* [EXERCISE DIRECTIONS]: Instruction for the data below: set down exactly the lines from the line with "html: <div> <span>IT</span>" to the line with "text: 2.5 - 6.5", inclusive, and no others.

(Web interface edit records)
=== Begin Enclosure ===

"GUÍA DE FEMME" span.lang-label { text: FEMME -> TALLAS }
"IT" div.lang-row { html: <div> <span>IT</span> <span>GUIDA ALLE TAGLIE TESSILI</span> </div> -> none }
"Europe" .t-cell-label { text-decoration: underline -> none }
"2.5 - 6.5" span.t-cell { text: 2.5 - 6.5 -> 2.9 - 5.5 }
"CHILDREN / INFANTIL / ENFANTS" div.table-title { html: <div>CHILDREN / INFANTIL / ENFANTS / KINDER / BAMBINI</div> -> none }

=== End Enclosure ===

* [YOUR SOLUTION]:
"IT" div.lang-row { html: <div> <span>IT</span> <span>GUIDA ALLE TAGLIE TESSILI</span> </div> -> none }
"Europe" .t-cell-label { text-decoration: underline -> none }
"2.5 - 6.5" span.t-cell { text: 2.5 - 6.5 -> 2.9 - 5.5 }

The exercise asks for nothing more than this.